[Change detection data]
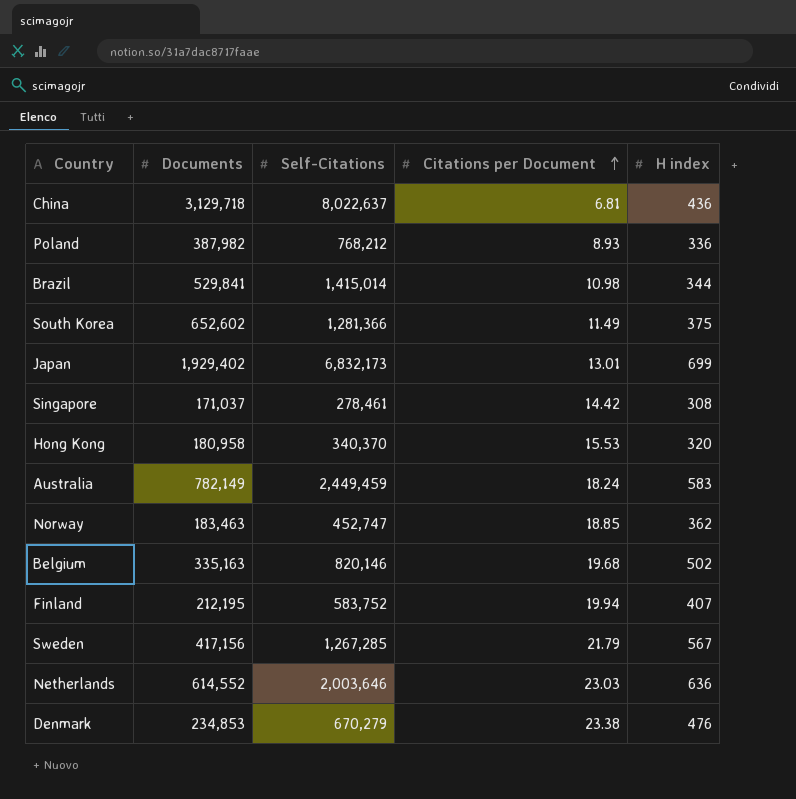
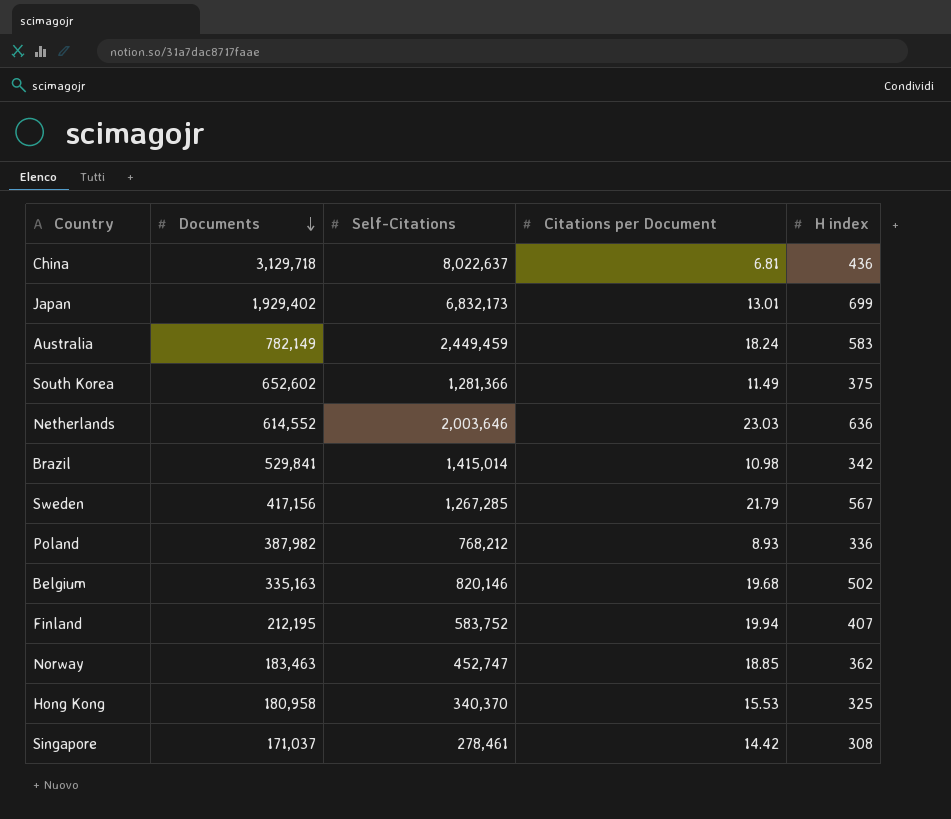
row order: Citations per Document ascending -> Documents descending
row Denmark: 234,853 | 670,279 | 23.38 | 476 -> none
Brazil | H index: 344 -> 342
Hong Kong | H index: 320 -> 325

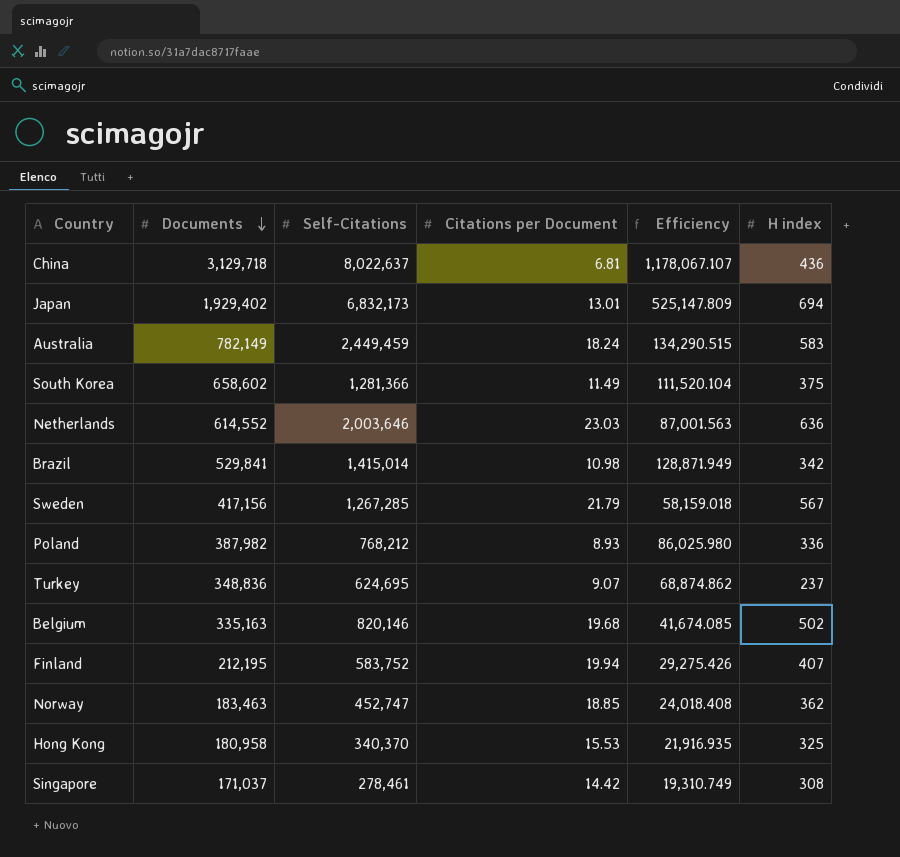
column Efficiency | formula: none -> [Self-Citations] / [Citations per Document]
Japan | H index: 699 -> 694
South Korea | Documents: 652,602 -> 658,602
row Turkey: none -> 348,836 | 624,695 | 9.07 | 68,874.862 | 237

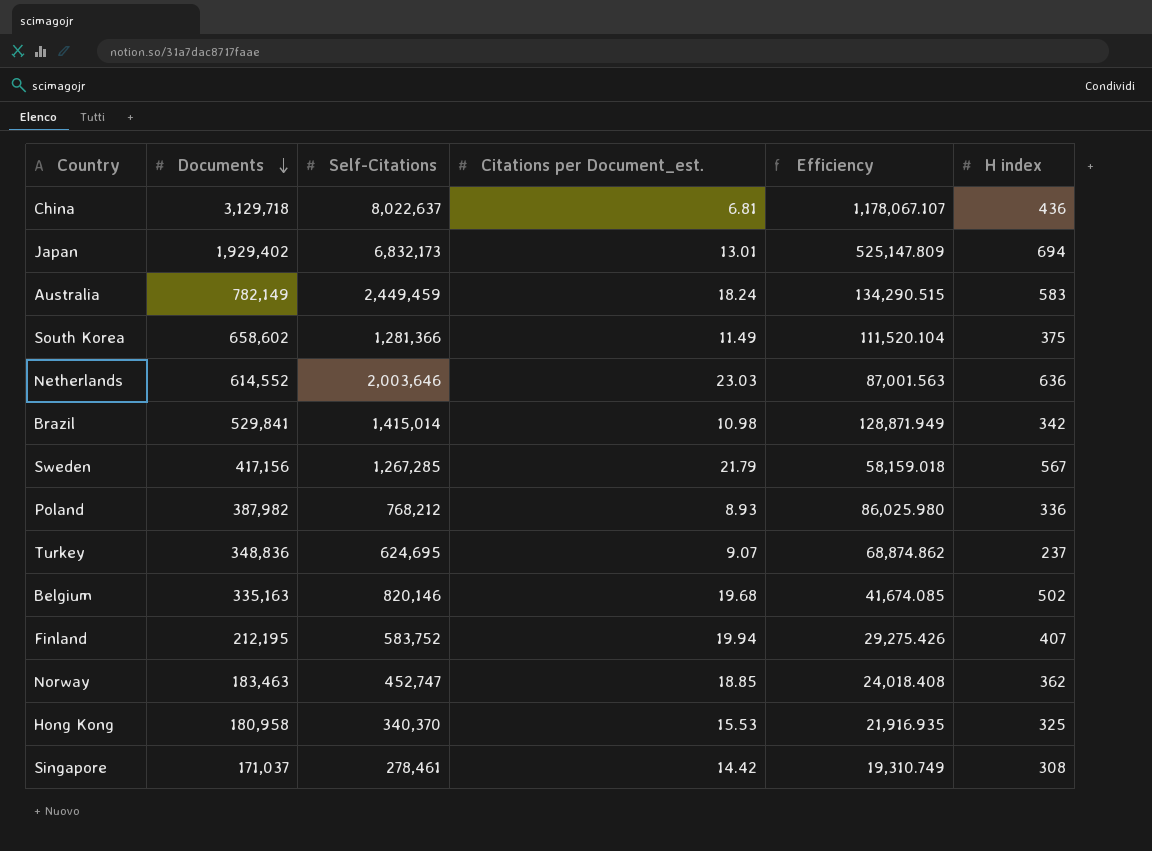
column name: Citations per Document -> Citations per Document_est.

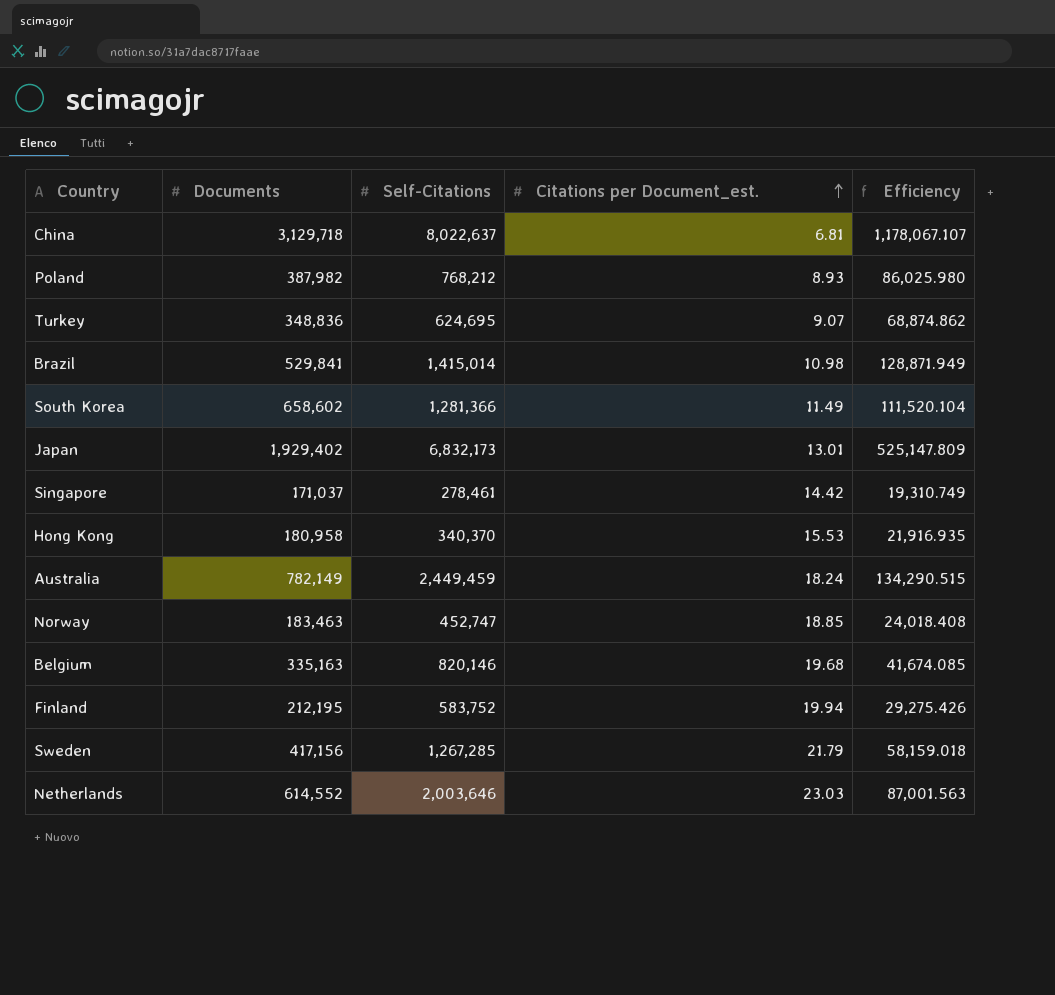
row order: Documents descending -> Citations per Document_est. ascending
column H index | position: 6 -> none

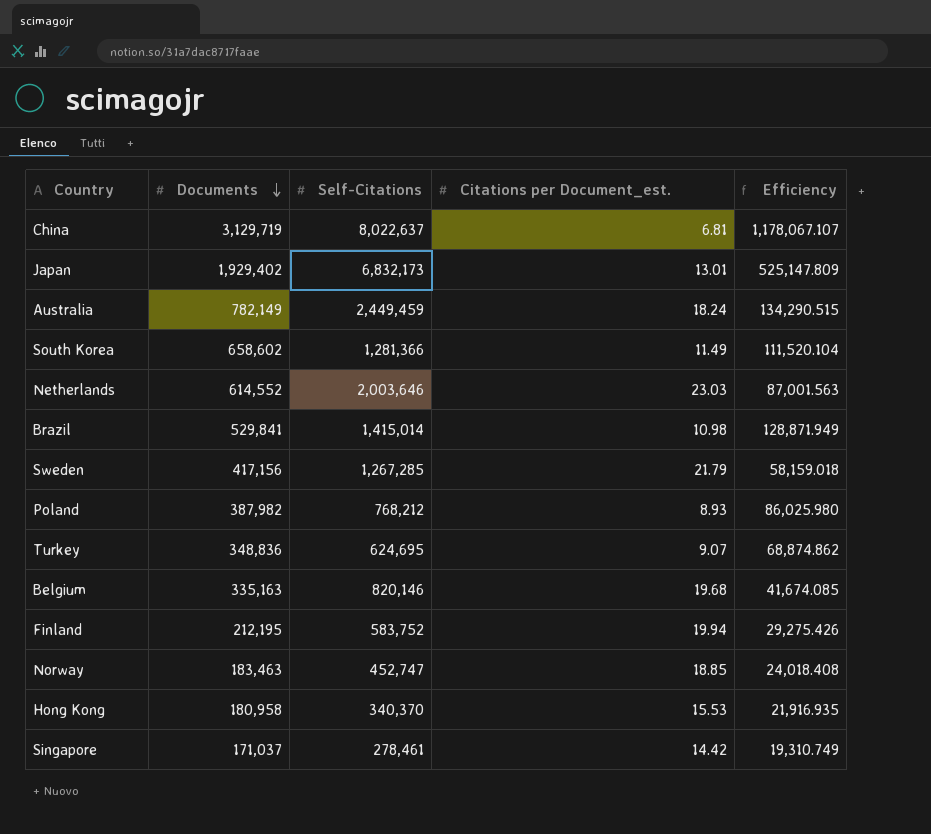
row order: Citations per Document_est. ascending -> Documents descending
China | Documents: 3,129,718 -> 3,129,719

● INSTRUCTIONS FOR THE TASK: Could you output every record above exactly as written, leaving out the pictures?

● ANSWER SECTION:
row order: Citations per Document ascending -> Documents descending
row Denmark: 234,853 | 670,279 | 23.38 | 476 -> none
Brazil | H index: 344 -> 342
Hong Kong | H index: 320 -> 325

column Efficiency | formula: none -> [Self-Citations] / [Citations per Document]
Japan | H index: 699 -> 694
South Korea | Documents: 652,602 -> 658,602
row Turkey: none -> 348,836 | 624,695 | 9.07 | 68,874.862 | 237

column name: Citations per Document -> Citations per Document_est.

row order: Documents descending -> Citations per Document_est. ascending
column H index | position: 6 -> none

row order: Citations per Document_est. ascending -> Documents descending
China | Documents: 3,129,718 -> 3,129,719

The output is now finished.